### Task item
What is wanted is every line below from the one with "font-size: 14px ->" up to and including the one with "text-decoration: underline ->", retyped exactly, pictures excluded, nothing else.

### Given records

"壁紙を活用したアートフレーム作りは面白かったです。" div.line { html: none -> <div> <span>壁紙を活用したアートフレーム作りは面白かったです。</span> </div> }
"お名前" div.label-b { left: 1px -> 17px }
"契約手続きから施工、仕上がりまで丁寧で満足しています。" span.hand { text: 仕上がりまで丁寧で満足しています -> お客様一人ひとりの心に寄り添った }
--
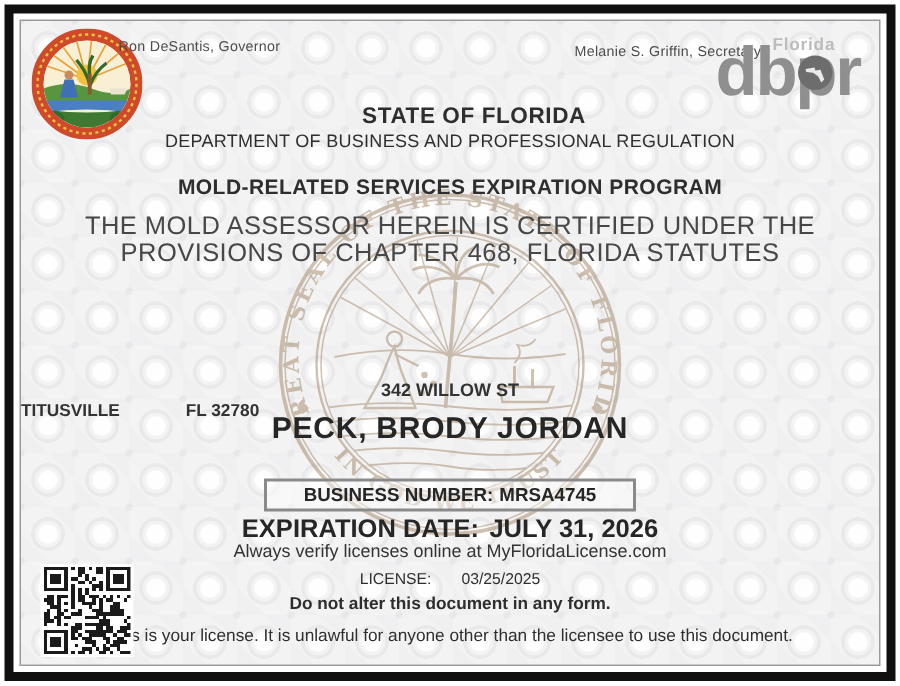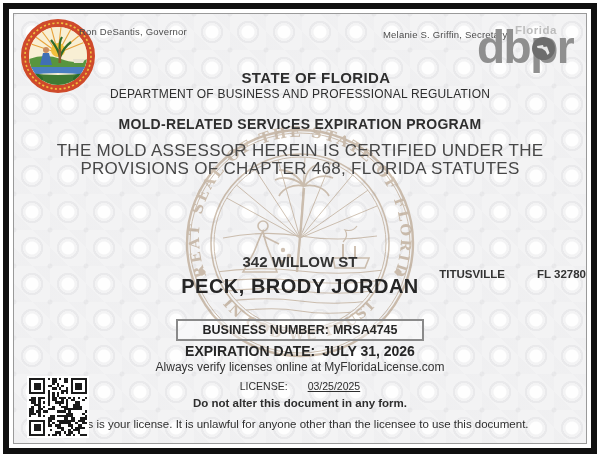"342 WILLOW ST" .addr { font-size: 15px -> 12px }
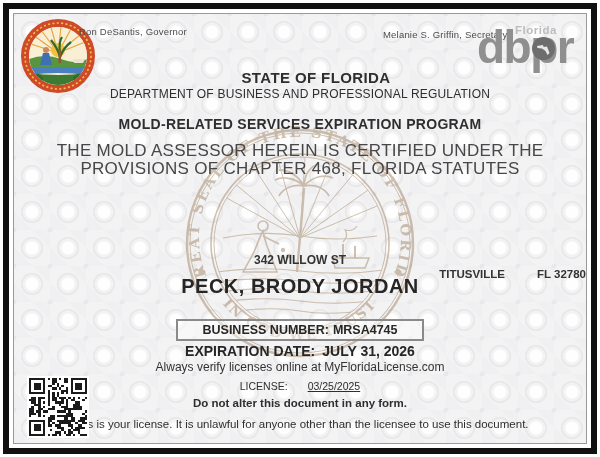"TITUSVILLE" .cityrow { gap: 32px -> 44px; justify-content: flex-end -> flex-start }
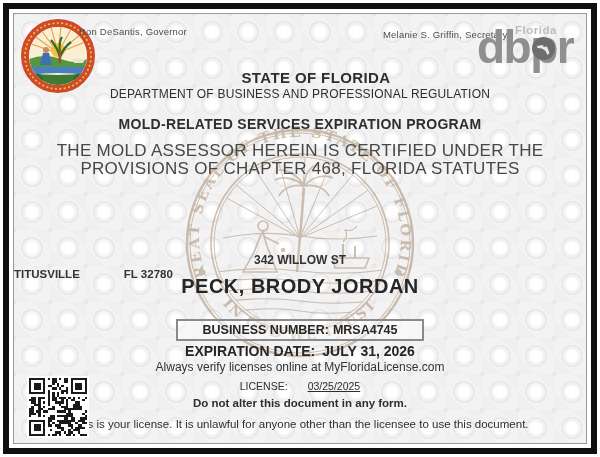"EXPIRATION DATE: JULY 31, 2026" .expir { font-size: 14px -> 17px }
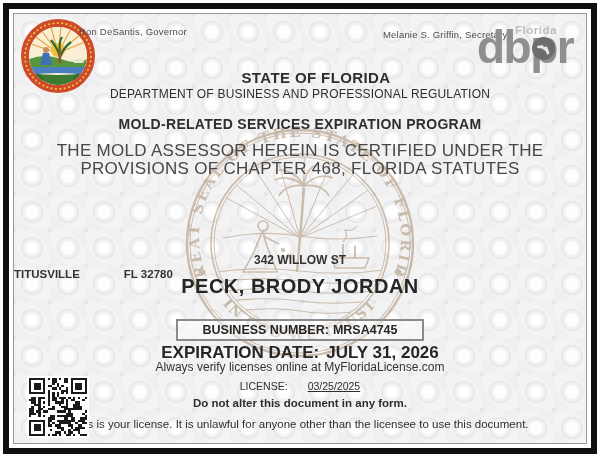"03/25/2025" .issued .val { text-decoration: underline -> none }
--
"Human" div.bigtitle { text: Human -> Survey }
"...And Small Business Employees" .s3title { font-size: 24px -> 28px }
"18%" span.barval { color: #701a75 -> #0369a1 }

### Your solution
"EXPIRATION DATE: JULY 31, 2026" .expir { font-size: 14px -> 17px }
"03/25/2025" .issued .val { text-decoration: underline -> none }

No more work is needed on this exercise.